A noção de que as instituições de ensino devem levar essa realidade em conta ainda é rara. Ouve-se muito mais falar na formação de professores para, por exemplo, usar a tecnologia nas aulas do que para lidar com problemas emocionais dos alunos, reconhecer riscos e atuar na prevenção. Mesmo escolas de elite evitam o tema. Foi o que constatou a psiquiatra Marina Fondello, colaboradora do Serviço de Psiquiatria da Infância e Adolescência do Instituto de Psiquiatria do Hospital das Clínicas de SP. Pouco antes da pandemia, ela tentou implementar em tradicionais colégios particulares da capital um projeto de pesquisa com o objetivo de reduzir o risco de suicídio. Não conseguiu. Diante de um assunto tabu, a negociação com as escolas não avançou.

“Há pouco interesse das escolas em participar mais ativamente da construção de estratégias para a promoção da saúde mental no ambiente escolar”, concluiu a médica. “É mais simples inserir alguma atividade sem evidência científica do que participar de um projeto de maior impacto”, ela diz, “mas isso é insuficiente”.

Tudo bem que se aproveite o Setembro Amarelo para se fazer uma palestra com pais e alunos sobre prevenção ao suicídio. O problema é parar por aí. Melhores resultados estão relacionados a trabalhos de longo prazo voltados à saúde mental, incorporados ao projeto pedagógico, conforme determina a BNCC (Base Nacional Comum Curricular, que estabelece diretrizes para a educação no país). Segundo a psiquiatra, no entanto, pouco se vê em termos de intervenções estruturadas nas escolas. Se a omissão já era danosa antes da pandemia, tornou-se ainda mais agora. A gravidade do momento, por outro lado, pode alavancar o empenho para que se incorpore o acolhimento dos alunos. Prosseguindo no otimismo, sublinhe-se que há iniciativas nesse caminho.

O Instituto Ayrton Senna realizou no bimestre passado um curso para 70 mil professores e gestores da rede estadual paulista voltado a aspectos socioemocionais. Uma autoavaliação centrada nesse tema será aplicada neste mês dentre alunos da disciplina Projeto de Vida, a fim de embasar intervenções posteriores.

O instituto também lançou um guia para a volta às aulas presenciais com os “pontos de atenção”, entre eles a necessidade de que a escola colabore com o restabelecimento da sensação de segurança e da estabilidade, crie espaços de escuta e fortaleça a relação família-escola.

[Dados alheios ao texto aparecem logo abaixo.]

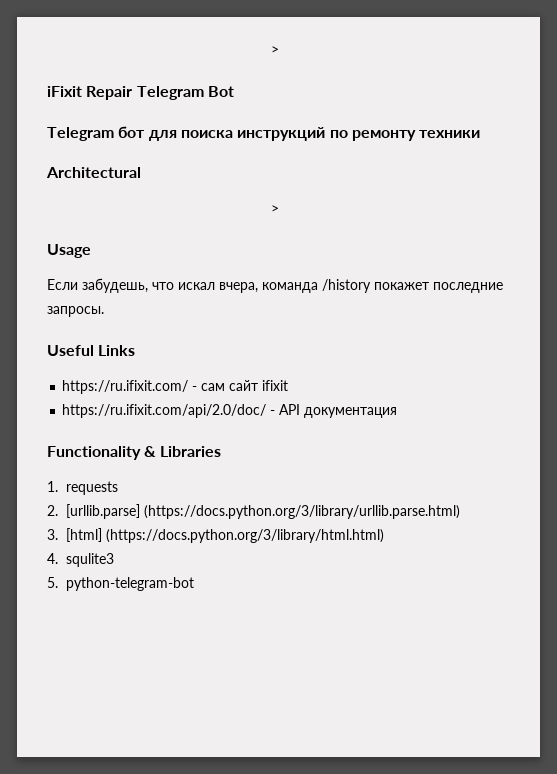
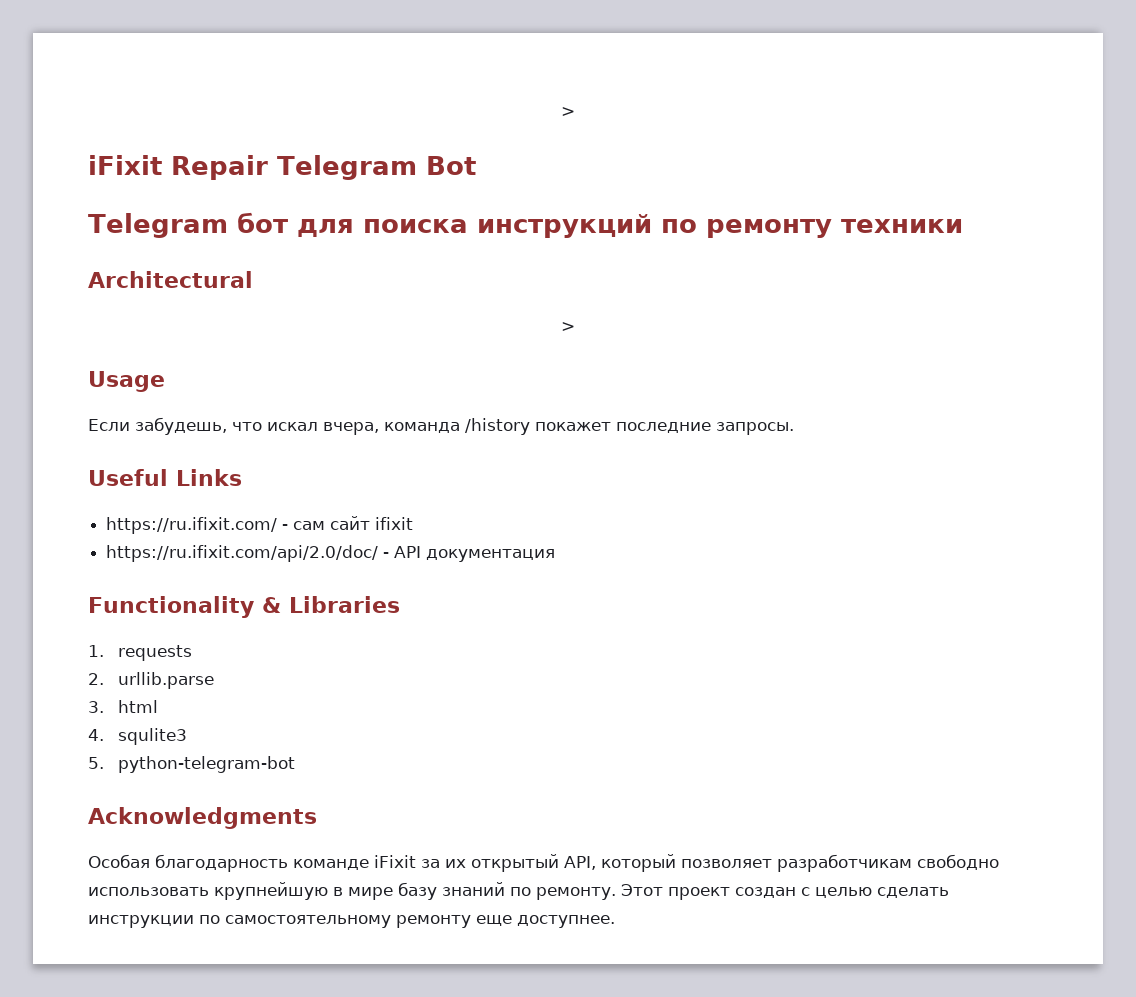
- 2. [urllib.parse] (https://docs.python.org/3/library/urllib.parse.html)
+ 2. urllib.parse
- 3. [html] (https://docs.python.org/3/library/html.html)
+ 3. html
+ Acknowledgments
+ Особая благодарность команде iFixit за их открытый API, который позволяет разработчикам свободно использовать крупнейшую в мире базу знаний по ремонту. Этот проект создан с целью сделать инструкции по самостоятельному ремонту еще доступнее.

Há atividades propostas, como dramatizações do que cada um viveu na quarentena, um mural para que se anotem sonhos e até a seleção de memes que representem a experiência na pandemia. Para incentivar a formação de redes de apoio, por exemplo, sugere-se uma oficina em que os alunos produzam e troquem uns com os outros cartões com mensagens positivas. Há práticas de acolhimento aos professores, que, afinal, estão exaustos e sobrecarregados.

A retomada às aulas presenciais exige atenção, aponta a psiquiatra Lee Fu I, coordenadora do Ambulatório de Transtornos do Humor na Infância e Adolescência do Instituto de Psiquiatria do Hospital das Clínicas de SP. A reabertura das escolas é um alívio para grande parte dos estudantes, ela diz, mas envolve angústia e quebra de expectativas para uma parcela deles, decepcionados, entre outras coisas, com as novas restrições. Com o isolamento, muitos perderam o traquejo social e, na retomada, além do medo da morte, sentem dificuldades para se relacionar. Ao cyberbullying, que era o possível no confinamento, soma-se o bullying presencial.

A escola, portanto, precisa agir, e não só agora em setembro, para se manter como um ambiente saudável e de proteção para seus alunos, colaborando para detectar riscos dos mais variados, entre eles o do suicídio. E isso envolve planejamento e investimentos profundos. Como explica a psiquiatra Lee, sem meias palavras, “não basta fazer uma roda de conversa com alunos mediada por um professor que está de saco cheio porque foi obrigado a fazer aquilo sem entender por que e sem ter sido preparado”. A escola do seu filho é assim ou realmente atua para prevenir o suicídio?